= Your instructions =
Could you print the lines below exactly, from the one holding "- NOSSA MATÉRIA PELA CIDADE" through the last line, with no other output?
----------
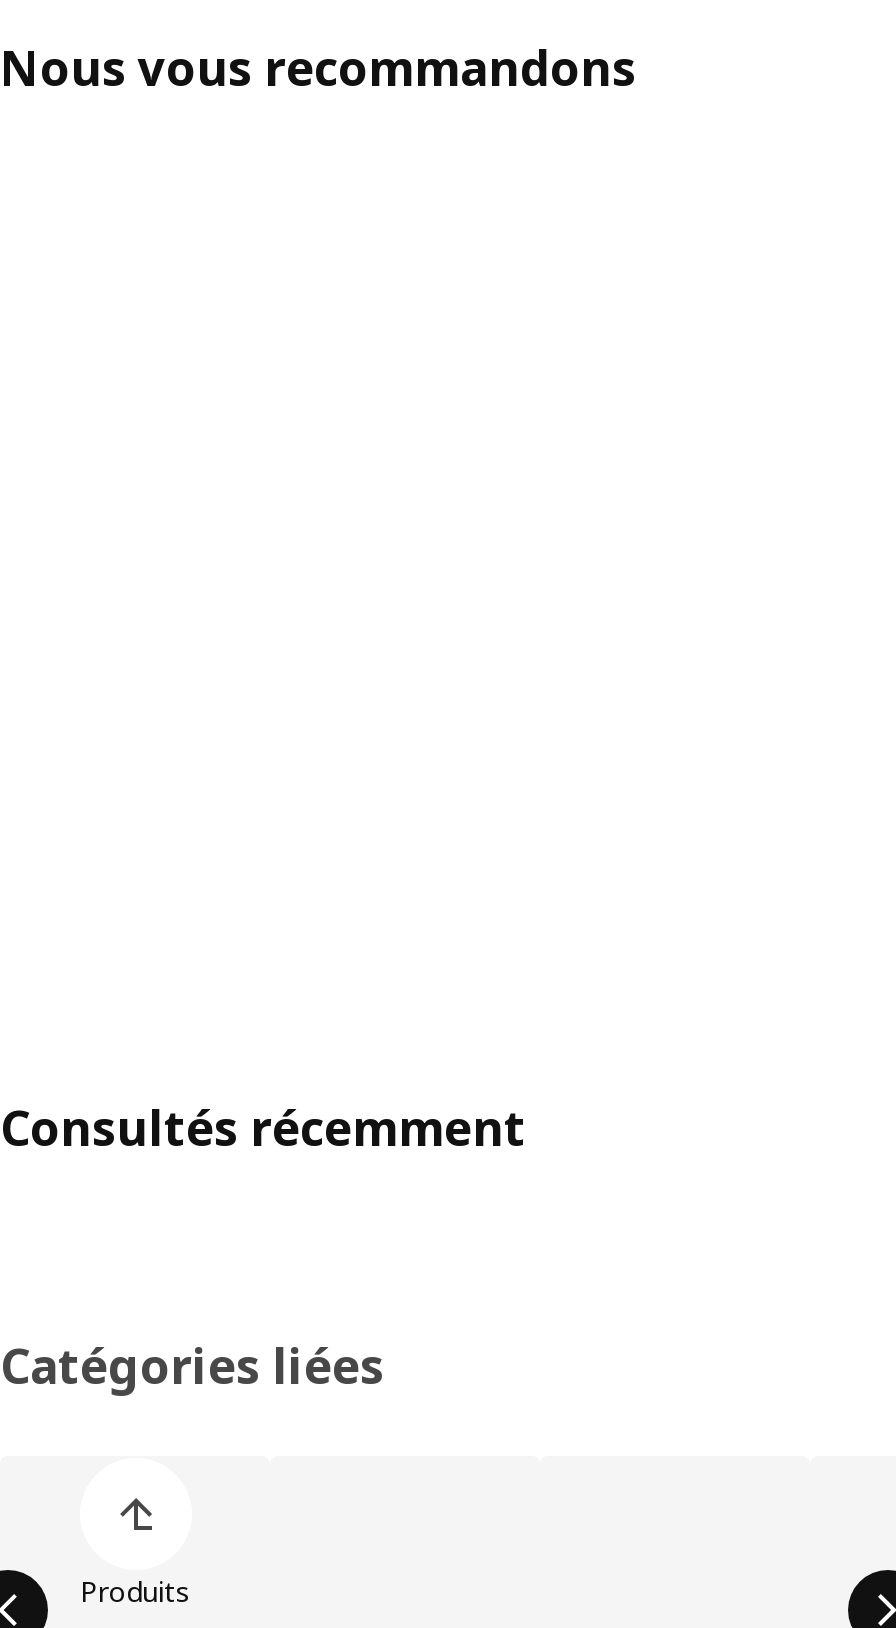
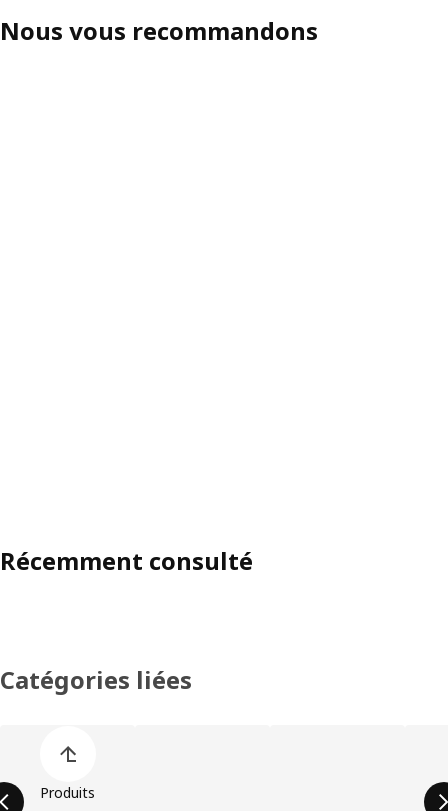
- Consultés récemment
+ Récemment consulté
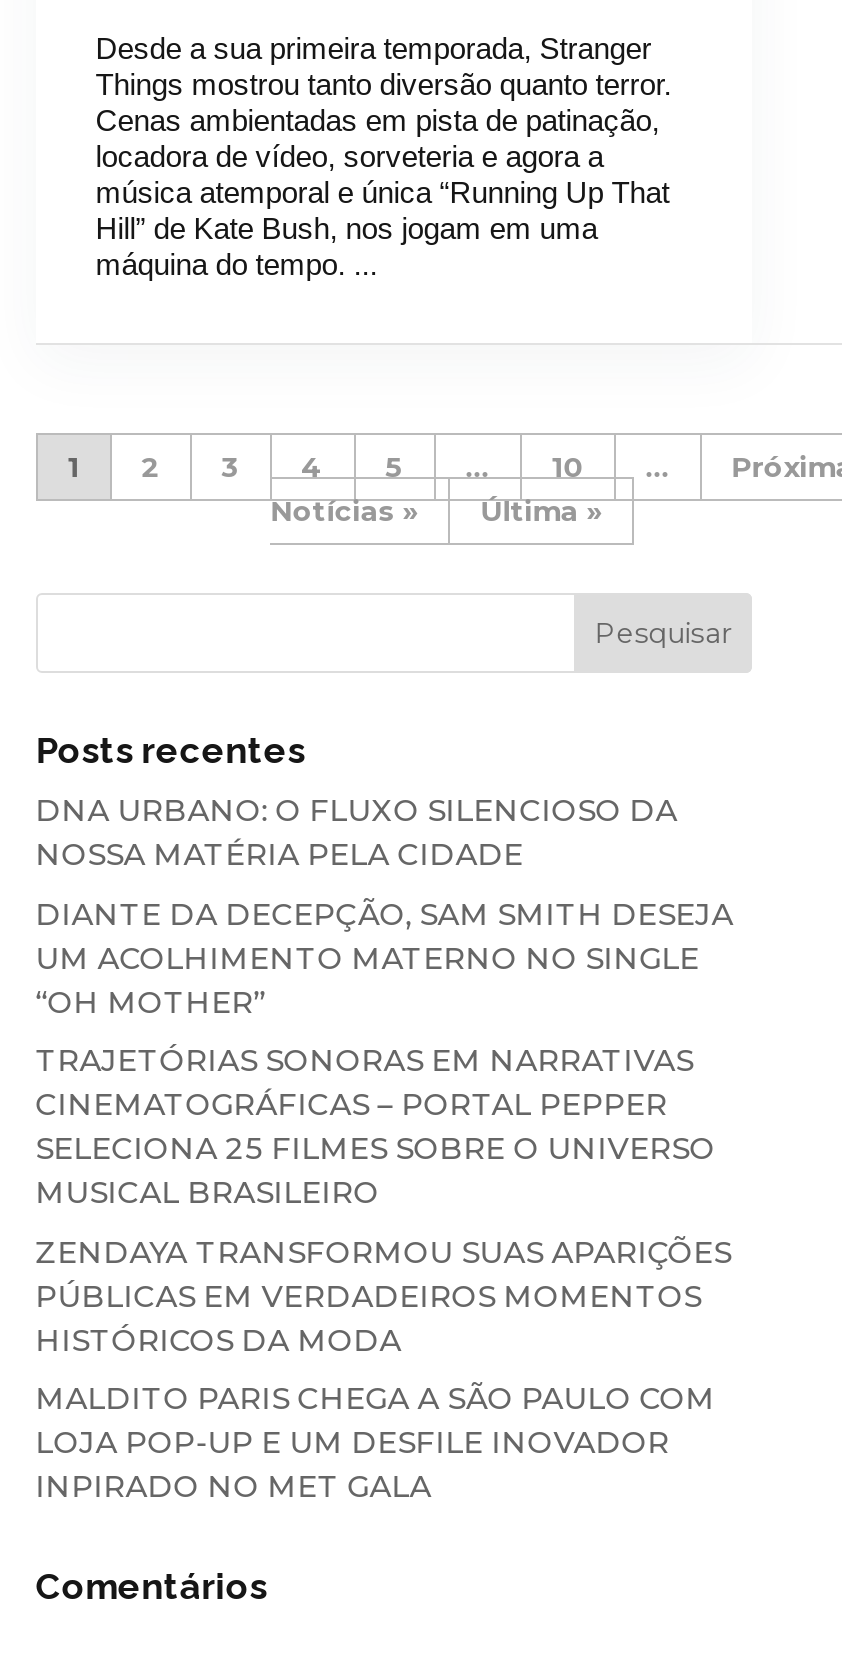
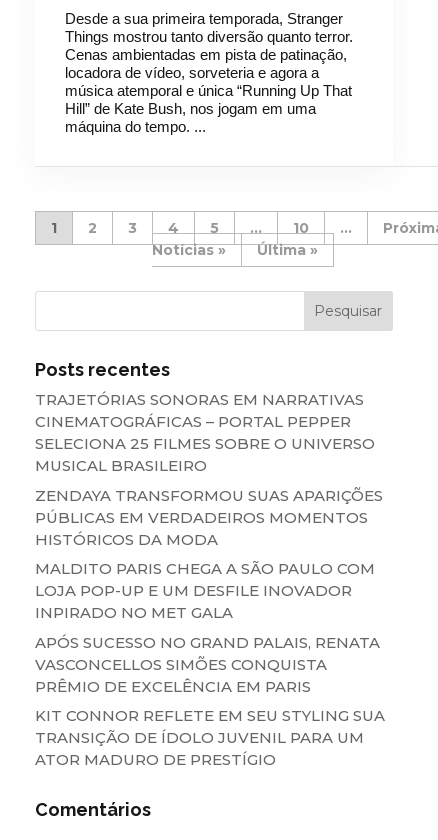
- DNA URBANO: O FLUXO SILENCIOSO DA
- NOSSA MATÉRIA PELA CIDADE
- DIANTE DA DECEPÇÃO, SAM SMITH DESEJA
- UM ACOLHIMENTO MATERNO NO SINGLE
- “OH MOTHER”

moved up: TRAJETÓRIAS SONORAS EM NARRATIVAS | CINEMATOGRÁFICAS – PORTAL PEPPER | SELECIONA 25 FILMES SOBRE O UNIVERSO | ... | LOJA POP-UP E UM DESFILE INOVADOR | INPIRADO NO MET GALA

+ APÓS SUCESSO NO GRAND PALAIS, RENATA
+ VASCONCELLOS SIMÕES CONQUISTA
+ PRÊMIO DE EXCELÊNCIA EM PARIS
+ KIT CONNOR REFLETE EM SEU STYLING SUA
+ TRANSIÇÃO DE ÍDOLO JUVENIL PARA UM
+ ATOR MADURO DE PRESTÍGIO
----------
= Exercise solution =
- NOSSA MATÉRIA PELA CIDADE
- DIANTE DA DECEPÇÃO, SAM SMITH DESEJA
- UM ACOLHIMENTO MATERNO NO SINGLE
- “OH MOTHER”

moved up: TRAJETÓRIAS SONORAS EM NARRATIVAS | CINEMATOGRÁFICAS – PORTAL PEPPER | SELECIONA 25 FILMES SOBRE O UNIVERSO | ... | LOJA POP-UP E UM DESFILE INOVADOR | INPIRADO NO MET GALA

+ APÓS SUCESSO NO GRAND PALAIS, RENATA
+ VASCONCELLOS SIMÕES CONQUISTA
+ PRÊMIO DE EXCELÊNCIA EM PARIS
+ KIT CONNOR REFLETE EM SEU STYLING SUA
+ TRANSIÇÃO DE ÍDOLO JUVENIL PARA UM
+ ATOR MADURO DE PRESTÍGIO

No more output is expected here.